Reported a case of CSVT resulting from severe hypernatremic dehydration and diabetes insipidus in a breastfed neonate in transverse venous sinus and secondary widespread intracranial hemorrhage after 2 days of hospitalization . Also documented a case of CVST and a large thrombus in the abdominal aorta associated with hypernatremia .
The clinical presentation varied and was independent of the cerebral sinus affected [1-20]. Presenting symptoms in neonates most frequently include seizures. In one study, convulsion developed after a median time interval of 1.5 days postnatally ; in our patient, due to the absence of perinatal risk factors, it presented relatively late, and dehydration was only 1.9% as a risk factor.
The widespread use of neuroimaging now allows for early diagnosis and completely modified our knowledge on this disorder .
Cranial ultrasound may be helpful in neonatal cerebral venous thrombosis, but its findings often need to be confirmed by MRI and MRV ; in our case, it showed only IVH 1.Also, in neonates, computerized axial tomography is a really not ideal, as it may miss the diagnosis in at least 10% of cases . Afalse positive result may be seen in the non-contrast CT because of a high hematocrit . MRV is considered the technique of choice for diagnosis and follow-up of CVST, but in certain cases, MRI could be superior, as it shows the thrombus itself and not just the absence of signal, as seen on MRV . Berfelo et al. found that Multi sinus thrombosis was present in 9 of 10 newborns who died. Our patient was found to have multi sinus thrombosis.
The management of neonatal thrombosis has no special protocols . The evidence supporting most recommendations for antithrombotic therapy in neonates and children remains weak .
Therapy is largely supportive.
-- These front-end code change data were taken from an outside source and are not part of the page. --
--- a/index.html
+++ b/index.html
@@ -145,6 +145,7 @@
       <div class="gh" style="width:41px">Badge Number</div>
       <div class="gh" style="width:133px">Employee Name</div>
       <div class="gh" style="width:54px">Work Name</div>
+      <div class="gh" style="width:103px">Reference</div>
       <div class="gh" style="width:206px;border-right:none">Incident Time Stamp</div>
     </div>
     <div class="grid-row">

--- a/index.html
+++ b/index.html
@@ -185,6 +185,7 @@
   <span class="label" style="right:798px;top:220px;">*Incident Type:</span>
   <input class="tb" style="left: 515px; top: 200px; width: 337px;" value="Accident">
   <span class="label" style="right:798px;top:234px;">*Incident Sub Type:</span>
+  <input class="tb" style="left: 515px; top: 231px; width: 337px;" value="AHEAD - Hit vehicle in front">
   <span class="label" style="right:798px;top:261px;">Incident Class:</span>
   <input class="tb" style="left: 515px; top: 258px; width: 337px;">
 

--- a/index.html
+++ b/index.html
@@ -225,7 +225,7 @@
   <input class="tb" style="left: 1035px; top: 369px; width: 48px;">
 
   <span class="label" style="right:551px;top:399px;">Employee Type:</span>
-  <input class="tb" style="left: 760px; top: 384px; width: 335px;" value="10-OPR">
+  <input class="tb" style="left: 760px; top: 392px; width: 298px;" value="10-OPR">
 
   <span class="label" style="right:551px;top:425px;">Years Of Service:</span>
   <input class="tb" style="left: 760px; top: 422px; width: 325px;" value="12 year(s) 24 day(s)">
However, The American College of Chest Physician guidelines, published in 2004 and updated in 2008, suggests anticoagulation for neonates without significant intracranial hemorrhage, while the American Heart Association (AHA) guidelines published in 2008 recommend anticoagulants only when there is evidence of thrombus propagation, multiple cerebral or systemic emboli, or a severe prothrombotic state is present . Our patient was managed without anticoagulant
Supportive treatment is more or less uniform for all pediatric age groups and includes rehydration, antibiotics for suspected sepsis, antiepileptic drugs for seizure control, and measures to reduce intracranial hypertension .
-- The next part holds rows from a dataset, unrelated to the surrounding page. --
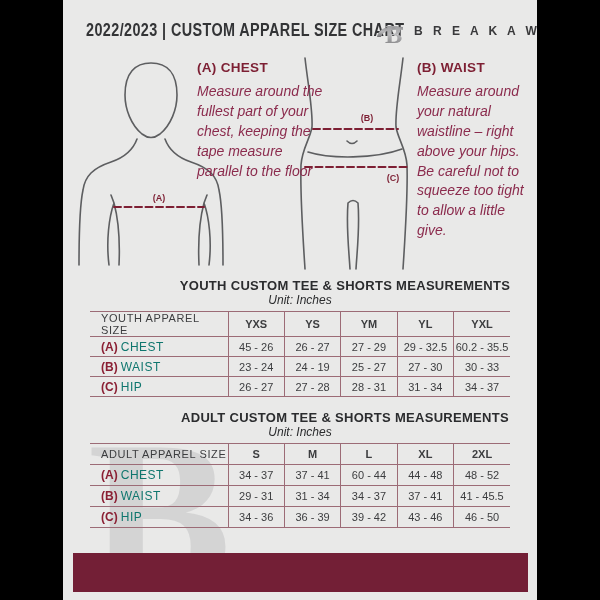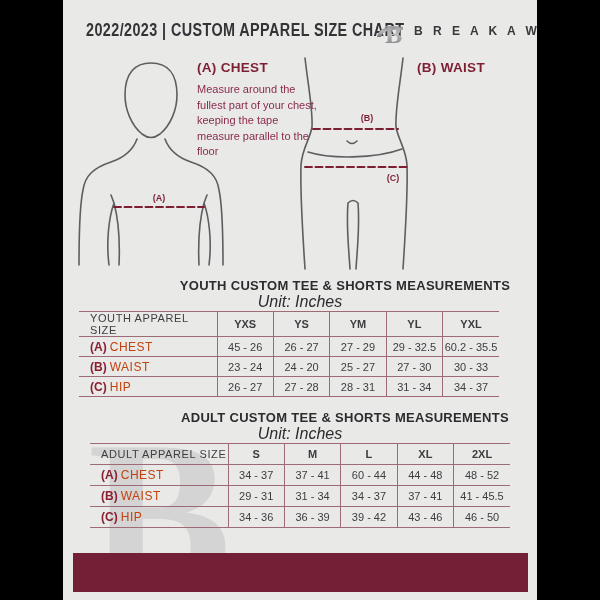--- a/index.html
+++ b/index.html
@@ -29,7 +29,7 @@
     margin:0;font-size:13.5px;font-weight:bold;color:#7d1f33;letter-spacing:.3px;
   }
   .instr p{
-    margin:7px 0 0 0;font-size:11px;line-height:1.42;
+    margin:7px 0 0 0;font-size:14px;line-height:1.42;font-style:italic;
     color:#8b2b4d;white-space:pre-line;
   }
   .blk-a{left:134px;top:60px;width:126px;}

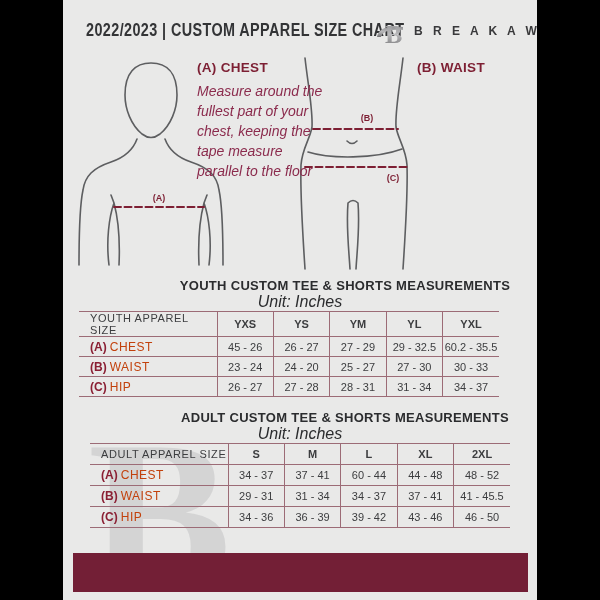--- a/index.html
+++ b/index.html
@@ -128,6 +128,7 @@
   </div>
   <div class="abs instr blk-b">
     <h3>(B) WAIST</h3>
+    <p>Measure around your natural waistline – right above your hips. Be careful not to squeeze too tight to allow a little give.</p>
   </div>
 
   <div class="abs watermark">B</div>

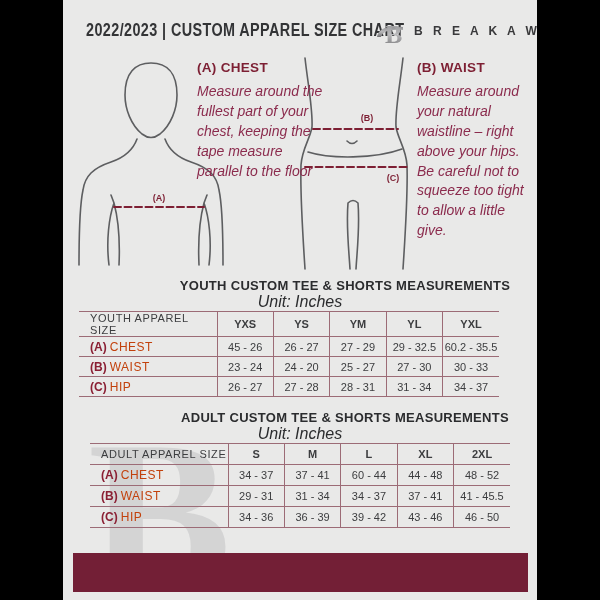--- a/index.html
+++ b/index.html
@@ -47,7 +47,7 @@
   }
   .sec-unit{
     left:0;width:474px;text-align:center;
-    font-size:16px;font-style:italic;color:#2b2c2e;z-index:3;
+    font-size:12px;font-style:italic;color:#2b2c2e;z-index:3;
   }
   
   table.size{

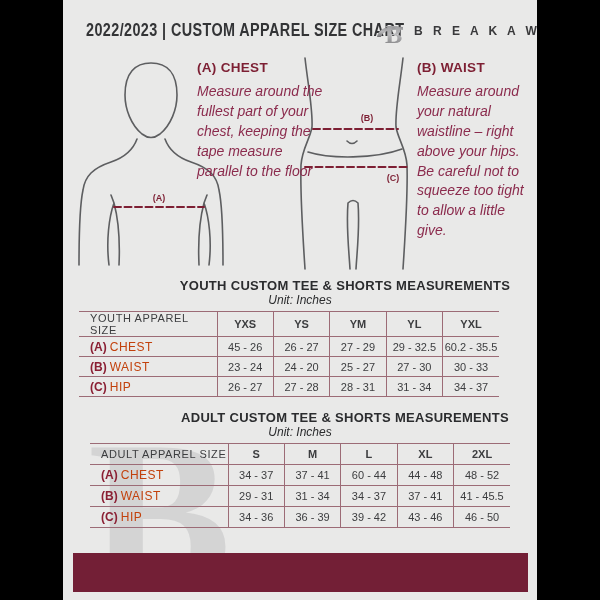--- a/index.html
+++ b/index.html
@@ -69,7 +69,7 @@
   .size-cell{font-weight:bold;font-size:11.5px;color:#232426;}
   .row-prefix{font-weight:bold;color:#8a1f33;font-size:12px;}
   .row-name{color:#c2410c;font-size:12px;letter-spacing:.5px;}
-  .tbl-youth{left:16px;top:311px;}
+  .tbl-youth{left:27px;top:311px;}
   .tbl-adult{left:27px;top:443px;}
   
   .watermark{

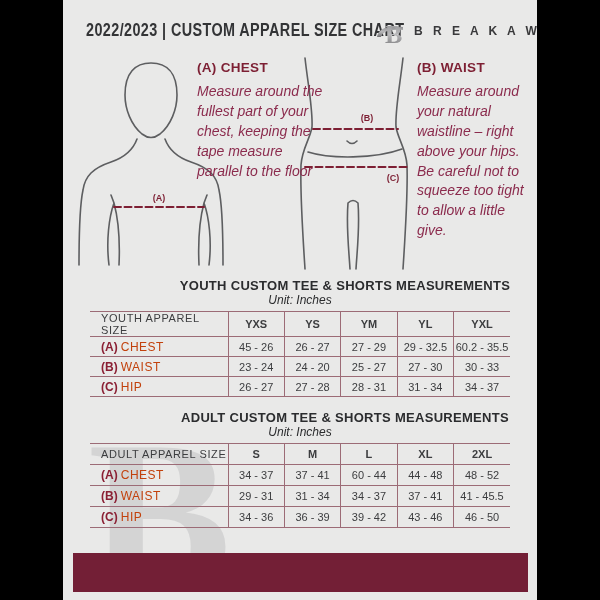--- a/index.html
+++ b/index.html
@@ -68,7 +68,7 @@
   .hdr-cell{font-size:11.5px;letter-spacing:.6px;color:#3c3d3f;}
   .size-cell{font-weight:bold;font-size:11.5px;color:#232426;}
   .row-prefix{font-weight:bold;color:#8a1f33;font-size:12px;}
-  .row-name{color:#c2410c;font-size:12px;letter-spacing:.5px;}
+  .row-name{color:#0f766e;font-size:12px;letter-spacing:.5px;}
   .tbl-youth{left:27px;top:311px;}
   .tbl-adult{left:27px;top:443px;}
   

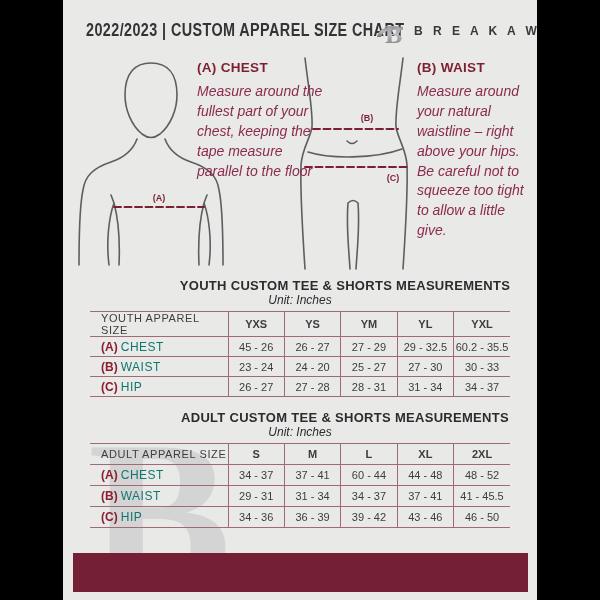--- a/index.html
+++ b/index.html
@@ -165,7 +165,7 @@
     <tr>
       <td class="lbl"><span class="row-prefix">(B)</span> <span class="row-name">WAIST</span></td>
       <td>23 - 24</td>
-      <td>24 - 20</td>
+      <td>24 - 19</td>
       <td>25 - 27</td>
       <td>27 - 30</td>
       <td>30 - 33</td>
Surgical treatment of cerebral venous thrombosis is generally reserved for intracerebral hematomas with mass effect and for hydrocephalus , as in our patient, for whom the craniotomy was done followed by Ventricular-Peritoneal shunt insertion.
CVST in our presented case is attributed to acute hyponatremic gastroenteritis with severe dehydration. So it is vital to consider CVST in the differential diagnosis in any neonate presented with seizure and dehydration.
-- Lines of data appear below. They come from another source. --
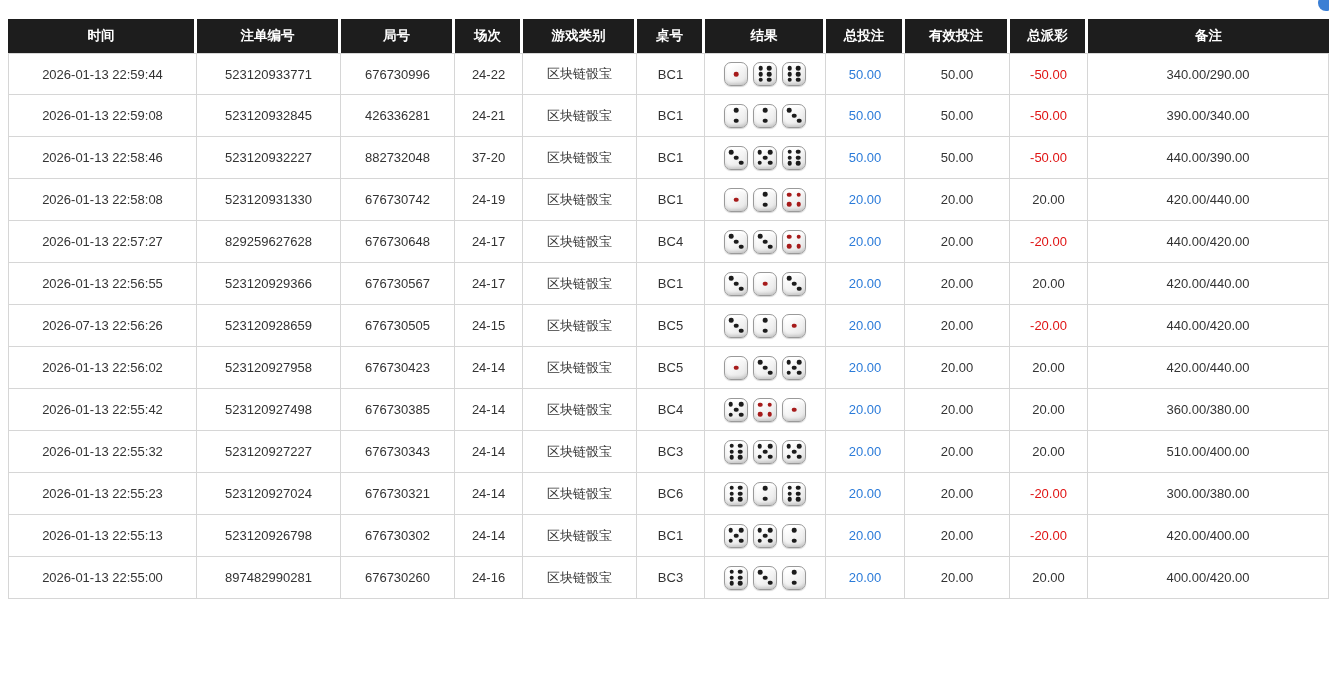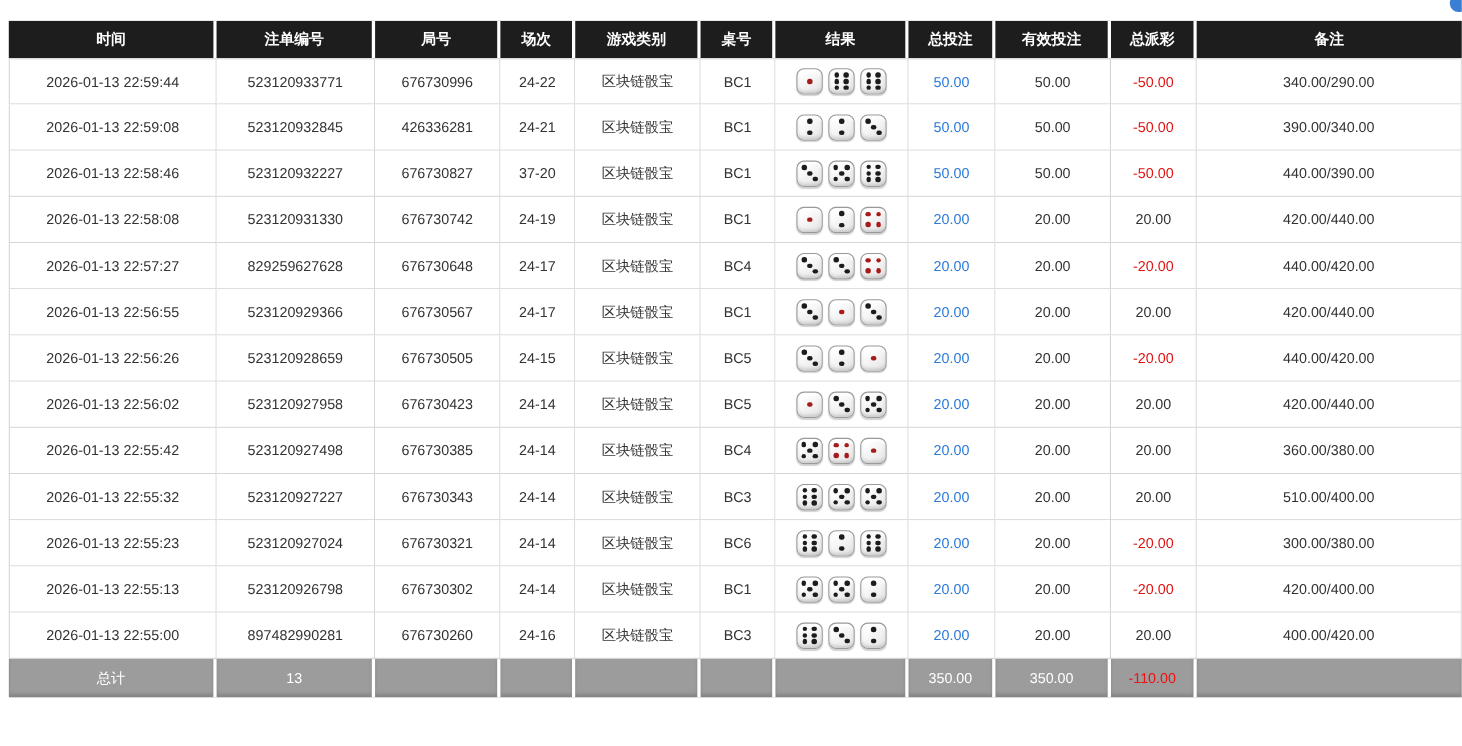--- a/index.html
+++ b/index.html
@@ -143,7 +143,7 @@
         <tr>
           <td>2026-01-13 22:58:46</td>
           <td>523120932227</td>
-          <td>676730827</td>
+          <td>882732048</td>
           <td>37-20</td>
           <td>区块链骰宝</td>
           <td>BC1</td>

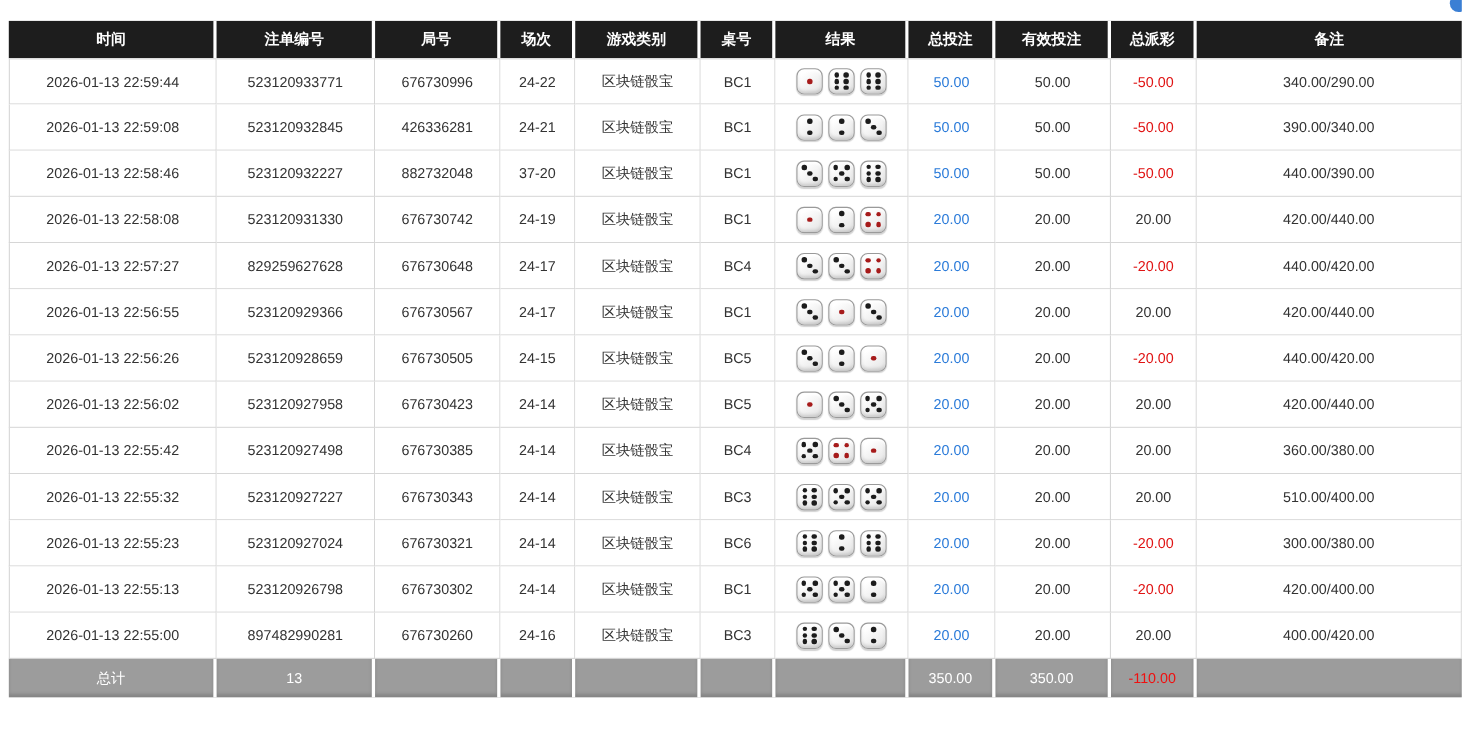--- a/index.html
+++ b/index.html
@@ -267,7 +267,7 @@
           <td>420.00/440.00</td>
         </tr>
         <tr>
-          <td>2026-01-13 22:56:26</td>
+          <td>2026-07-13 22:56:26</td>
           <td>523120928659</td>
           <td>676730505</td>
           <td>24-15</td>

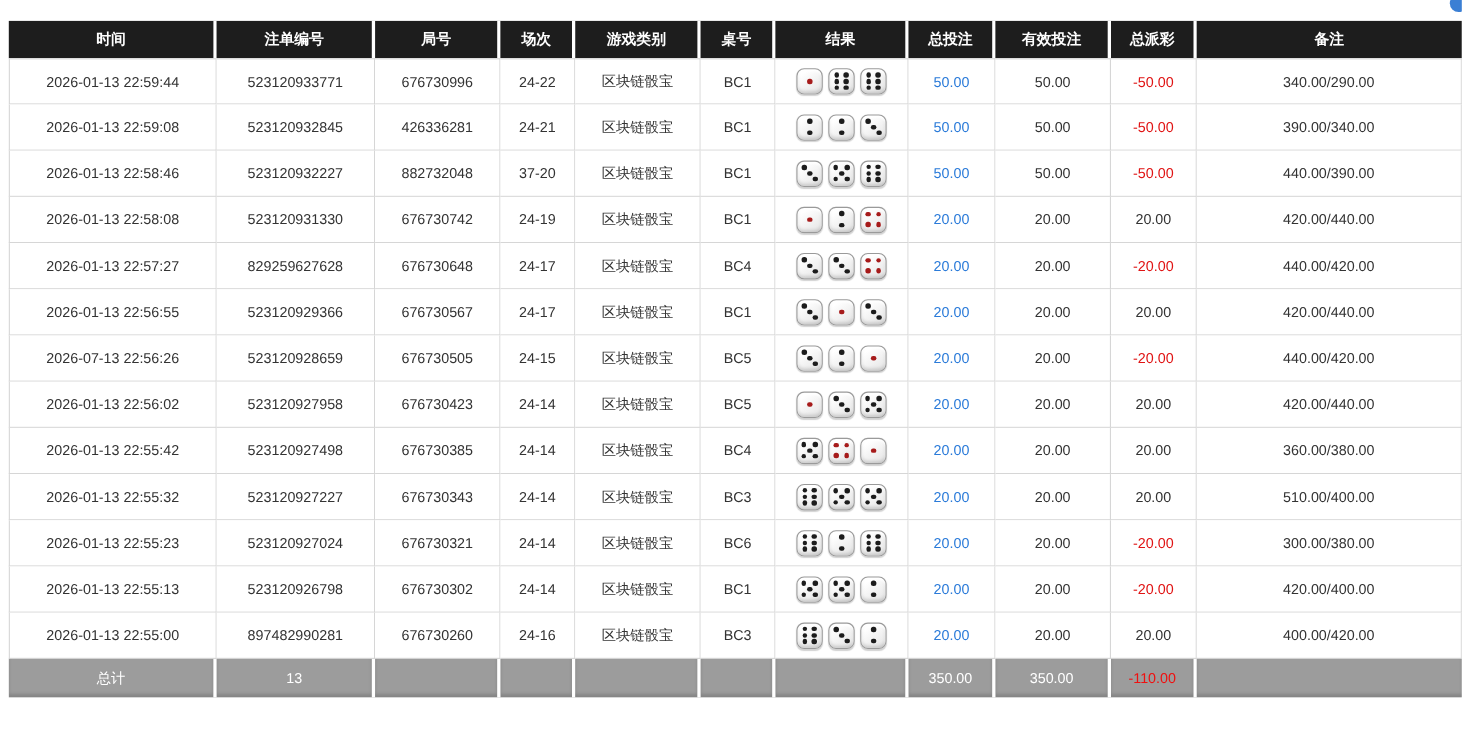--- a/index.html
+++ b/index.html
@@ -500,19 +500,6 @@
         </tr>
       </tbody>
     <tfoot id="foot-rows">
-        <tr>
-          <td>总计</td>
-          <td>13</td>
-          <td></td>
-          <td></td>
-          <td></td>
-          <td></td>
-          <td></td>
-          <td>350.00</td>
-          <td>350.00</td>
-          <td style="color: rgb(239, 16, 16);">-110.00</td>
-          <td></td>
-        </tr>
       </tfoot>
   </table>
 </div>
CVST is a serious complication of acute gastroenteritis with hyponatremic severe dehydration in neonates. The course duration of this complication is variable. We present this case to emphasis the importance of close follow up during the first days of admission of gastroenteritis patients, especially those with moderate to severe dehydration.
Given the increasing incidence of sinovenous thrombosis in children, the variations in treatment, and the devastating outcomes in half the children with this disorder, studies are needed to identify more effective immediate and secondary preventive therapies and to be alert to any change in a neurological examination to obtain any extension of thrombus.
In Saudi Arabia, the overall incidence of CSVT is unknown. In our case, the most important risk for the development of thrombosis is hyponatremic dehydration, which was responsible for the thrombosis.
One needs to be aware of this possibility in neonates and look for it in any suspected term neonate with seizures and dehydration.